Terkait Pilkada Aceh, barangkali spotifitas dalam persepakbolaan yang sering kita saksikan, merupakan contoh ril bagaimana berkompetisi dengan baik dan sejatinya kita teladani. Para calon pemimpin kita yang ikut bertarung di tingkat kabupaten atau provinsi harus mempu membuktikan bahwa mereka mau dan mampu berkompetisi sehat. Ibarat dalam adu lari, mereka jangan sampai mengambil jalan pintas agar cepat sampai ke finish, atau mencuri start duluan.
Mengiming-imingin masyarakat dengan menghambur-hamburkan uang dengan dalih untuk pembangunan masjid, atau bantuan untuk kelompok pengajian, menjelekkan peserta lain dengan membuka aib lawan, itu semua merupakan cara kompetisi yang tidak sehat. Selain itu, cara seperti ini menunjukkan sikap pesimis para calon bahwa mereka akan menang dan kurang dukungan sehingga melakukan cara-cara tidak sehat yang kita sebutkan tadi.
Kalau pun model peserta kompetisi seperti ini yang menang, penulis yakin apa yang ditempuhnya pasca kompetisi, setelah duduk di tampuk pimpinan, dia akan banyak menempuh cara dan jalan yang tidak sehat. Sekiranya mereka menang karena ditopang oleh materi, maka mereka tetap akan berpikir sama ketika menjabat untuk mengganti rugi dari apa yang telah mereka keluarkan. Bagi peserta kontestan yang menang dengan modal kebaikan dan kepercayaan publik, tidak akan pernah pusing untuk mencari ganti rugi, kalaupun kalah ia akan berlapang hati.
Di sisi lain, kompetisi tidak sehat dalam Pilkada, akan menghancurkan sendi-sendi persaudaraan antar umat muslim, khususnya di Aceh yang merupakan wilayah syari’at. Bayangkan, gara-gara pilkada banyak orang yang terjebak dalam kelompok kecil dan berbicara atas kepentingan mereka. Padahal kita punya ‘rumah besar’ yang siap menaungi semuanya, yaitu Islam. Rasanya, keterlauan jika Aceh bergolak karena kekuasaan dan runtuhnya nilai-nilai persaudaraan.

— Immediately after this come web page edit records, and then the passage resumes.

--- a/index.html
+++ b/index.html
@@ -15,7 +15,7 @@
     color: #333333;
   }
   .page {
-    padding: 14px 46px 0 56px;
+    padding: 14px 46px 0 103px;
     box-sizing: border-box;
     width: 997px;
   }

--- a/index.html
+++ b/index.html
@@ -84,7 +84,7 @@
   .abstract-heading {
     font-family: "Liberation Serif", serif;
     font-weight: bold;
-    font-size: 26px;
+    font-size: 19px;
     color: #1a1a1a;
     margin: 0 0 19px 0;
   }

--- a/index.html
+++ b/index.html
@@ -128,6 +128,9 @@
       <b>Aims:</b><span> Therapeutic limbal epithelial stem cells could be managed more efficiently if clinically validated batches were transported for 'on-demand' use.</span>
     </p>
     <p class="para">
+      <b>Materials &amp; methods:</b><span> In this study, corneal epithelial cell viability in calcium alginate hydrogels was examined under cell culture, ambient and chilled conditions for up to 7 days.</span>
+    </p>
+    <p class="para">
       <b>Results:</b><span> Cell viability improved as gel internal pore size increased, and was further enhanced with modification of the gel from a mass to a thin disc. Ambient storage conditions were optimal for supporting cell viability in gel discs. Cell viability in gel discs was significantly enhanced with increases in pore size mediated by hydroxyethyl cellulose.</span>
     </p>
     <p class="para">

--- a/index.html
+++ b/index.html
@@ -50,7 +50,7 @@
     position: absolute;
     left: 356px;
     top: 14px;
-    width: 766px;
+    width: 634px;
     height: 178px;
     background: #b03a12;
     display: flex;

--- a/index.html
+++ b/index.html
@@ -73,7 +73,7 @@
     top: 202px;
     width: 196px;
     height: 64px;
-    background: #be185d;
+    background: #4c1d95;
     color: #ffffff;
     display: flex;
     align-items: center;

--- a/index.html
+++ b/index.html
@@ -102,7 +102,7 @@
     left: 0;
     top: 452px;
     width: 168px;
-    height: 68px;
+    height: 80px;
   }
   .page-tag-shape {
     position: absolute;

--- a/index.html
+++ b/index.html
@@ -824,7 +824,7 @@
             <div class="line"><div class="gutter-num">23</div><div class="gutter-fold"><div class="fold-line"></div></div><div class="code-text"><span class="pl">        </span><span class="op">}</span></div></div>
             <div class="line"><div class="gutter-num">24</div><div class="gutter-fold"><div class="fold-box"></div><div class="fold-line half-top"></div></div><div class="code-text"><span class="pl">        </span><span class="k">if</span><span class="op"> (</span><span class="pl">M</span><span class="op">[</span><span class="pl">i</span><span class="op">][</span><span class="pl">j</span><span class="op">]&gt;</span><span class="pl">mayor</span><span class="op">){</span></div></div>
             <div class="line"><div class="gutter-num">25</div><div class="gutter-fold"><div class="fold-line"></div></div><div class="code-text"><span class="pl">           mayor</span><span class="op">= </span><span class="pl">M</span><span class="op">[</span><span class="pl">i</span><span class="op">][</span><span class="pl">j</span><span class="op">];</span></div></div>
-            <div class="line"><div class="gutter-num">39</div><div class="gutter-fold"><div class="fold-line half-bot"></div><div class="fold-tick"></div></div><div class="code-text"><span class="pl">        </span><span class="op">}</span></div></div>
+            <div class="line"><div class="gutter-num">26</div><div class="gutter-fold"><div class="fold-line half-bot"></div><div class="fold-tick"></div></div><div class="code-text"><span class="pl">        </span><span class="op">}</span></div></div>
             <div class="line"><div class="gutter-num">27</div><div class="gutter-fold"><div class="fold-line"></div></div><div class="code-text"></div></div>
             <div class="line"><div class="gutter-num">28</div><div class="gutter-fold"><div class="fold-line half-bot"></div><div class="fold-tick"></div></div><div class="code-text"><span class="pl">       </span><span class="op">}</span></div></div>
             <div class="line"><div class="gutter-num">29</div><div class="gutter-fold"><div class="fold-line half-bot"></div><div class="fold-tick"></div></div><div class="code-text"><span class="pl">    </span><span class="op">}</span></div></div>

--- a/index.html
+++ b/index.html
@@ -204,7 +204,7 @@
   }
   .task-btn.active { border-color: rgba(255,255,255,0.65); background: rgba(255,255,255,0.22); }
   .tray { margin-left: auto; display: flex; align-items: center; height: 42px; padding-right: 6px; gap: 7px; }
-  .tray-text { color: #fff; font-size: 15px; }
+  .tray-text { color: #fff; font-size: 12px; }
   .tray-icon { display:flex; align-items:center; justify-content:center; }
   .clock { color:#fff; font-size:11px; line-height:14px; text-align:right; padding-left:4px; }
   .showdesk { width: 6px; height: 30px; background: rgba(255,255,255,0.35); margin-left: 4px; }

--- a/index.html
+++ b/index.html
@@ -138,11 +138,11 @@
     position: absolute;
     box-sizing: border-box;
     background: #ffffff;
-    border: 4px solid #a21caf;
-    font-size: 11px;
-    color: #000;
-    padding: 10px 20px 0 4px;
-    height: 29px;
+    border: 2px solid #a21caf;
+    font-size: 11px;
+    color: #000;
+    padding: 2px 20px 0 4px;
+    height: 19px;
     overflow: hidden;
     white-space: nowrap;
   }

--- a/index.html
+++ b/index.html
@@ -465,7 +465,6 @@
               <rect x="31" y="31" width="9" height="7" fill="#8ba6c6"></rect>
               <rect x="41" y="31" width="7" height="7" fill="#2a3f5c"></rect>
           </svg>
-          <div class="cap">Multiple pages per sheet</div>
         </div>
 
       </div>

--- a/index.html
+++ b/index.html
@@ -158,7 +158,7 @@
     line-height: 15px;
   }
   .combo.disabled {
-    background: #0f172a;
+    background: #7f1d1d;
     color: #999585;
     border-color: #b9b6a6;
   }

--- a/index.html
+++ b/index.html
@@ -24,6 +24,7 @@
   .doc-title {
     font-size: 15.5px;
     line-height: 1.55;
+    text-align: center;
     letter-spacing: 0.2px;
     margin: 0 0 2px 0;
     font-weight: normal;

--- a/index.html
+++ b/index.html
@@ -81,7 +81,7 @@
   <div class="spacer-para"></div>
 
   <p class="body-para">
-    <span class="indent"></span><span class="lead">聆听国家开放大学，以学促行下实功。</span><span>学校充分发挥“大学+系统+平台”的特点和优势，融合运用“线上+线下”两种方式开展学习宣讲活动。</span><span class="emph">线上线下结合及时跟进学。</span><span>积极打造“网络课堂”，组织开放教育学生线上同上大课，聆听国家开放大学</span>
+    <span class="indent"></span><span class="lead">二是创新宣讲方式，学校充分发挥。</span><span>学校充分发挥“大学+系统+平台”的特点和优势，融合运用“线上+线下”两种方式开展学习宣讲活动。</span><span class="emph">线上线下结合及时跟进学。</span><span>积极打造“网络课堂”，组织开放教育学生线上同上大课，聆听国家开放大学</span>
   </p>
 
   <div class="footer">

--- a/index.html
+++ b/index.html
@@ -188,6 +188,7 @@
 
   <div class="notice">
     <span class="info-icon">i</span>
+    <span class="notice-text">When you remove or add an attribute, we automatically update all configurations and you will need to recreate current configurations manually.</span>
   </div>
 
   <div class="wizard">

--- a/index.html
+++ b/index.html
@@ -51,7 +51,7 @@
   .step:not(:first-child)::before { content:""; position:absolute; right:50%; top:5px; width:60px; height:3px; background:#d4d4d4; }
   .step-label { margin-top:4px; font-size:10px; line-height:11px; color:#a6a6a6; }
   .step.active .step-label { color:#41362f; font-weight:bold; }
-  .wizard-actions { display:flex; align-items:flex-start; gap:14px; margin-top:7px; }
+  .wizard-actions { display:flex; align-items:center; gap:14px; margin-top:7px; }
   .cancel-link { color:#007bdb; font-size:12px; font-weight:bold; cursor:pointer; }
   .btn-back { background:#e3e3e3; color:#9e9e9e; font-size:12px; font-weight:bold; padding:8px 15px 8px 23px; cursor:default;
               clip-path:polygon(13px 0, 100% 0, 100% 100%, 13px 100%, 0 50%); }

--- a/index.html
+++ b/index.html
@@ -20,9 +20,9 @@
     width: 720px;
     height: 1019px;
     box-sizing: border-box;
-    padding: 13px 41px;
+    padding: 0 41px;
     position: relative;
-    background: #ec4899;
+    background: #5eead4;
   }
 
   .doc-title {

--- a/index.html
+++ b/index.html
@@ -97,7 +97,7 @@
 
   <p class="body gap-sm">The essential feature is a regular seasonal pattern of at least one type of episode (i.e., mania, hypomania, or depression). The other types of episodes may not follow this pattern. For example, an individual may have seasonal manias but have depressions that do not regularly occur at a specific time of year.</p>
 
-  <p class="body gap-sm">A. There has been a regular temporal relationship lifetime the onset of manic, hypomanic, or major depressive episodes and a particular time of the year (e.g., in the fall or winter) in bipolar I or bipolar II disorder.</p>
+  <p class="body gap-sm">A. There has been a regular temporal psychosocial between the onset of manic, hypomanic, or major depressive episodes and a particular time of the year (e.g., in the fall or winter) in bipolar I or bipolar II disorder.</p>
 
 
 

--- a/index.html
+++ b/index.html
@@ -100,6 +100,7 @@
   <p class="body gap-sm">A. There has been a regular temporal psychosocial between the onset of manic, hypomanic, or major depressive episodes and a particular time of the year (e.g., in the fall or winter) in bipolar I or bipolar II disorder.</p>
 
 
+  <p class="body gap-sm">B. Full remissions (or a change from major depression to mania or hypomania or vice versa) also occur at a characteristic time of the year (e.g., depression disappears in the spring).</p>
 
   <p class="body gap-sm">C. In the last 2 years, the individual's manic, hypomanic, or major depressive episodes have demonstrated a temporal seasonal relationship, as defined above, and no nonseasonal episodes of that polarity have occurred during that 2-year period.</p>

Kemenangan dalam kompetisi di Pilkada, hemat penulis bukanlah kemenangan yang dihitung berdasarkan kuantitas, bahwa kita berhasil mengantongi jutaan suara mengalahkan yang lain. Kemenangan yang sesungguhnya dalam kompetisi di pilkada bagi semua calon adalah menjalani setiap proses dan tahapan pilkada secara objektif dan sportif dan tidak melakukan strategi kotor yang merusak pasangan lain sebagai lawan kompetisi.
Kemenangan yang sesungguhnya juga adalah kelapangan hati dalam mengakui kekalahan dan keunggulan orang lain, bahwa kita menilai saingan kita lebih layak dan wajar menjadi pemenang dalam kompetisi pilkada. Lebih jauh lagi, bahwa pilkada Aceh hanya akan memberi arti bagi peserta kompetisi dan masyarakat secara umum manakala mereka saling bahu membahu membangun Aceh.
Untuk mewujudkan kompetisi sehat dalam pilkada Aceh, semua calon yang berkompetisi serta kelompok pendukungnya sejatinya mengedepankan etika berkompetisi. Sekiranya dimensi etika semakin ditonjolkan, pasti wajah pilkada akan semakin simpati, ramah, dan cerdas sehingga lahir rasa nyaman dan bangga pada masyarakat. Fastabiq al khairat.